Brief: Only the lines below from the one that contains "Papiergeschenktüte rosa mit" through the one that contains "total: 63.30 -> 61.71" should appear in your answer, exact and without pictures.

Input:
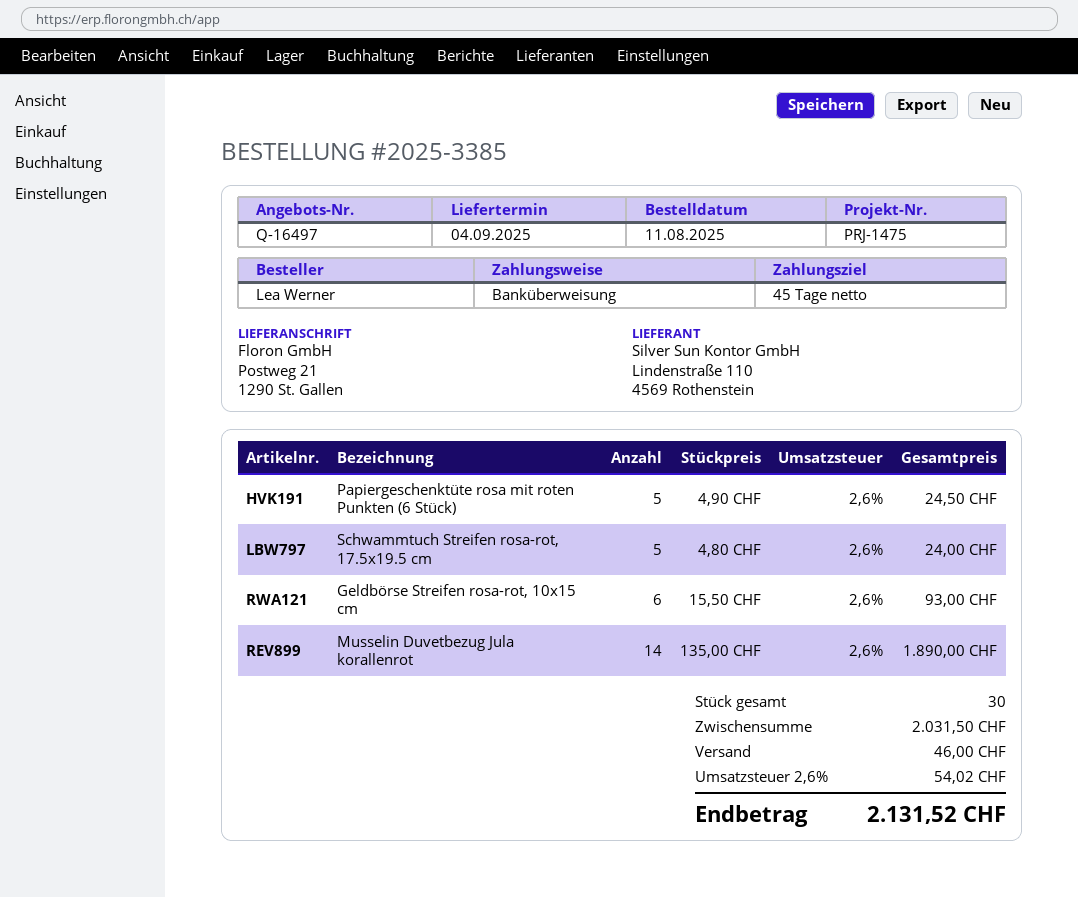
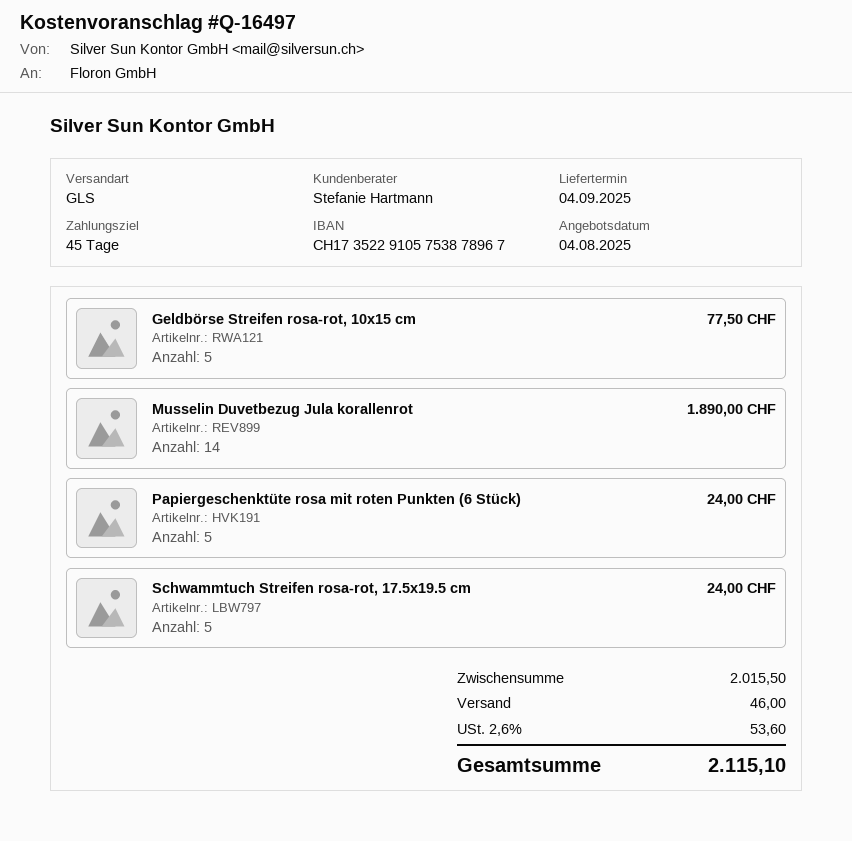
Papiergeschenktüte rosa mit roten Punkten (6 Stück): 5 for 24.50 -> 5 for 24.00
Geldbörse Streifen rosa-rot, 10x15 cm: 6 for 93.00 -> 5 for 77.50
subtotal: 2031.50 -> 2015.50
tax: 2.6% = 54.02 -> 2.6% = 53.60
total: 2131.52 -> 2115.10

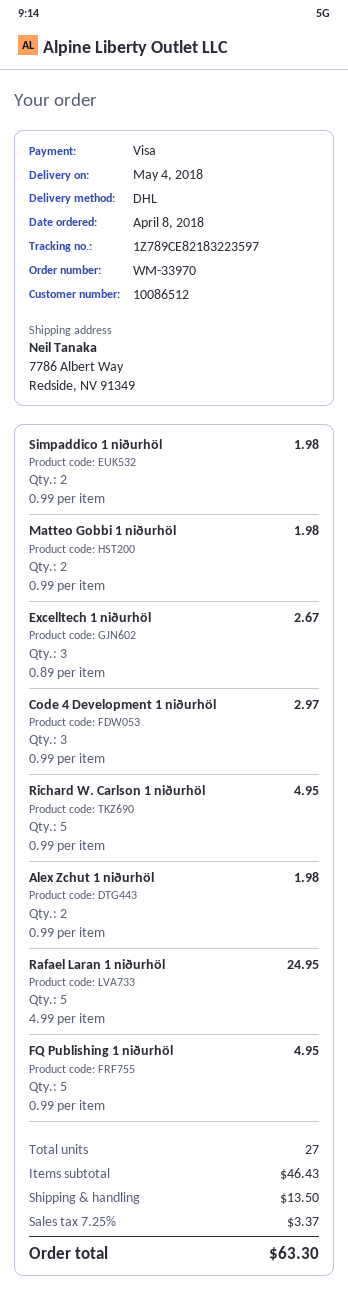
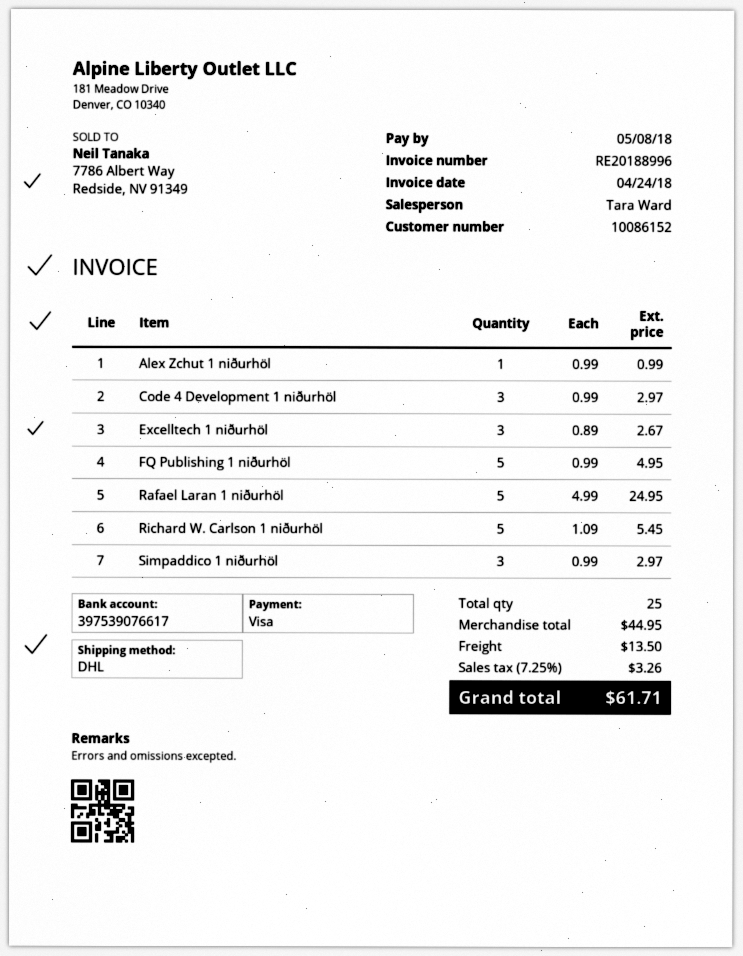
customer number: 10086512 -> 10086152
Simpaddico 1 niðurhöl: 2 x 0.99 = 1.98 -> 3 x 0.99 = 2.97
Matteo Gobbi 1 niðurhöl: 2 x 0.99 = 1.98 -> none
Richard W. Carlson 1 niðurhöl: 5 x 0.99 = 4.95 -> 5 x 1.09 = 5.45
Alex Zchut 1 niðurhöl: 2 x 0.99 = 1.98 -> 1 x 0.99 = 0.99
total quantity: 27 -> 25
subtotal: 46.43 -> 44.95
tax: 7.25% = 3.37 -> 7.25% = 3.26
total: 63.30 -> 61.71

---

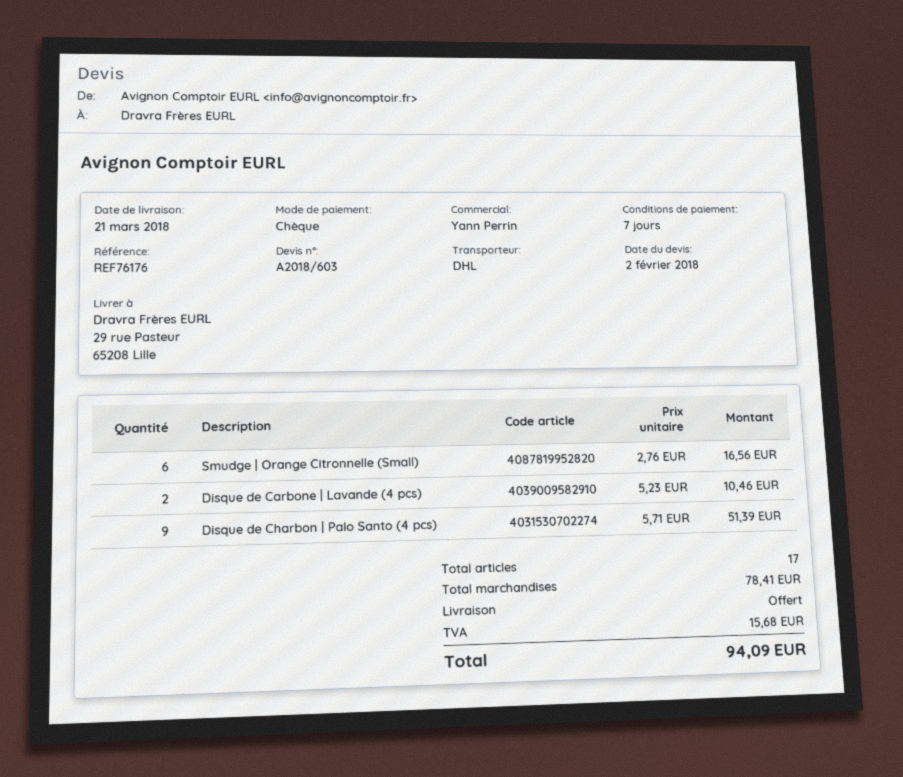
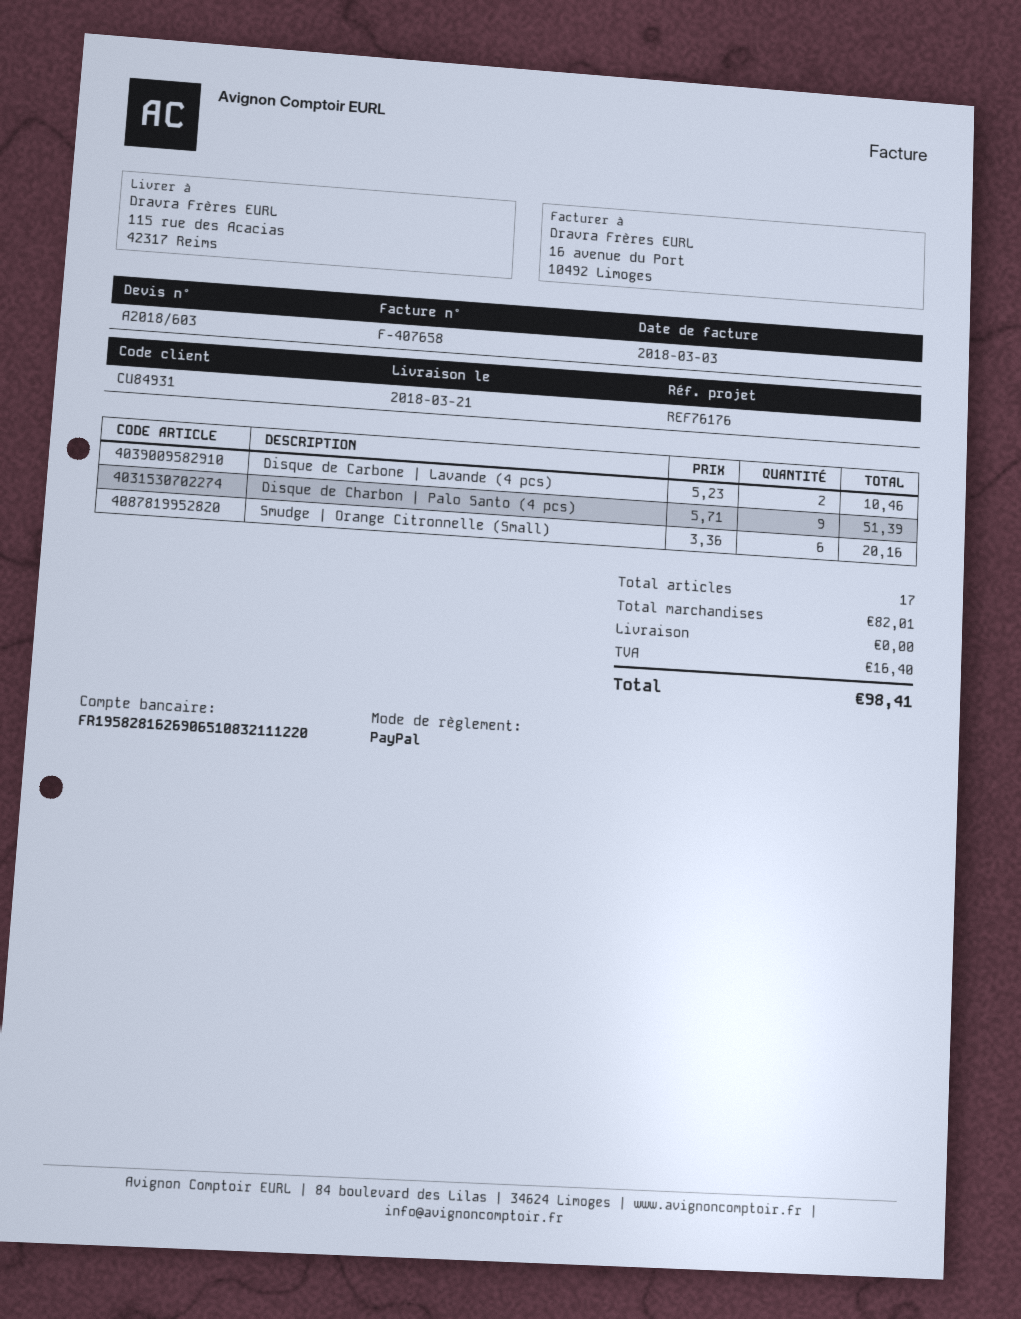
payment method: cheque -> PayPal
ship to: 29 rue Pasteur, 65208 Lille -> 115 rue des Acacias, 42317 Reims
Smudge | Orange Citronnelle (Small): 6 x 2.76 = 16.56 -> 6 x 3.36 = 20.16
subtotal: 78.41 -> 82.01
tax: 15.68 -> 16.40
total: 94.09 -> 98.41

Output below:
Papiergeschenktüte rosa mit roten Punkten (6 Stück): 5 for 24.50 -> 5 for 24.00
Geldbörse Streifen rosa-rot, 10x15 cm: 6 for 93.00 -> 5 for 77.50
subtotal: 2031.50 -> 2015.50
tax: 2.6% = 54.02 -> 2.6% = 53.60
total: 2131.52 -> 2115.10

customer number: 10086512 -> 10086152
Simpaddico 1 niðurhöl: 2 x 0.99 = 1.98 -> 3 x 0.99 = 2.97
Matteo Gobbi 1 niðurhöl: 2 x 0.99 = 1.98 -> none
Richard W. Carlson 1 niðurhöl: 5 x 0.99 = 4.95 -> 5 x 1.09 = 5.45
Alex Zchut 1 niðurhöl: 2 x 0.99 = 1.98 -> 1 x 0.99 = 0.99
total quantity: 27 -> 25
subtotal: 46.43 -> 44.95
tax: 7.25% = 3.37 -> 7.25% = 3.26
total: 63.30 -> 61.71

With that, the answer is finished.